### Exercise directions
Could you reproduce the entries exactly, omitting every picture?

### Data to process
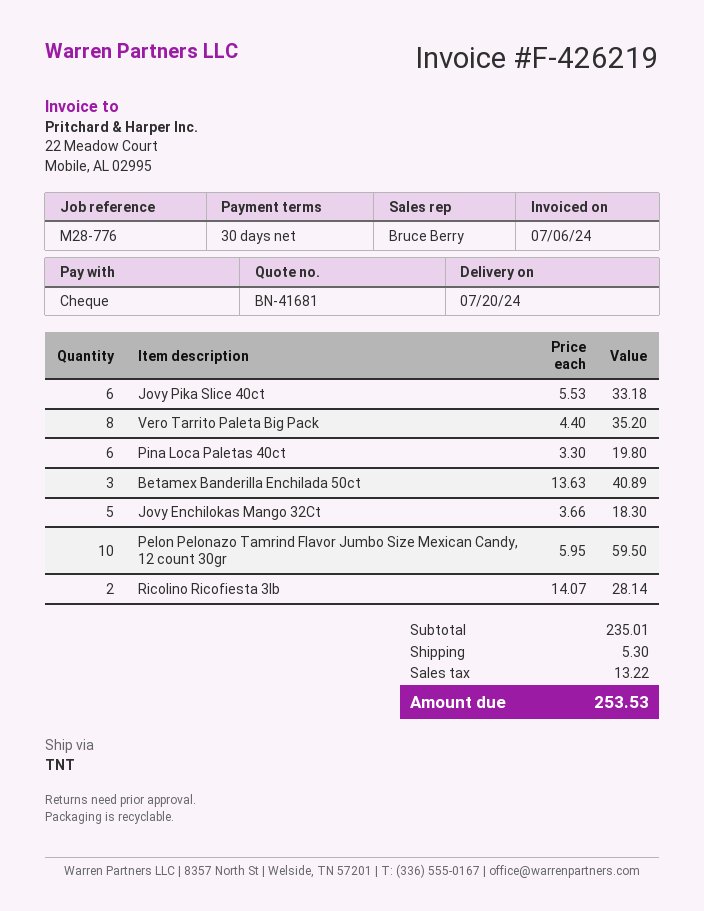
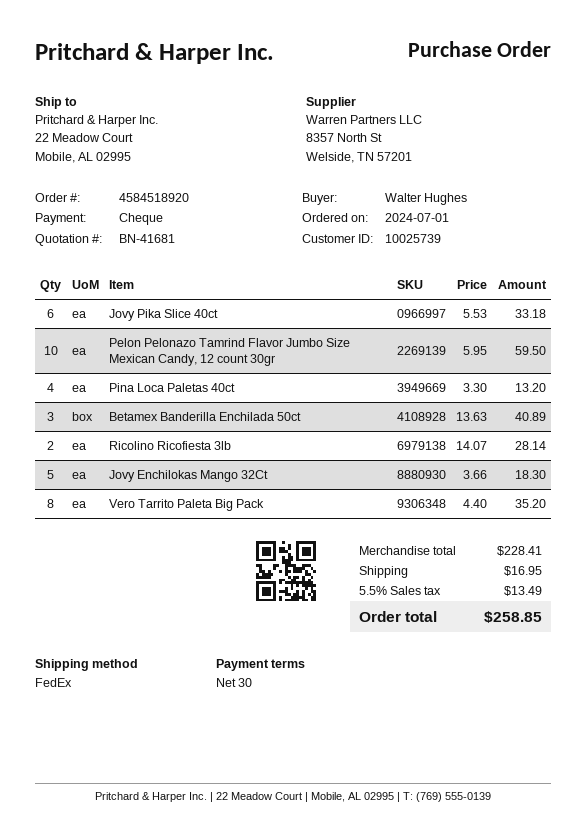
shipping method: TNT -> FedEx
Pina Loca Paletas 40ct: 6 x 3.30 = 19.80 -> 4 x 3.30 = 13.20
subtotal: 235.01 -> 228.41
shipping: 5.30 -> 16.95
tax: 13.22 -> 13.49
total: 253.53 -> 258.85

### Result of this exercise
shipping method: TNT -> FedEx
Pina Loca Paletas 40ct: 6 x 3.30 = 19.80 -> 4 x 3.30 = 13.20
subtotal: 235.01 -> 228.41
shipping: 5.30 -> 16.95
tax: 13.22 -> 13.49
total: 253.53 -> 258.85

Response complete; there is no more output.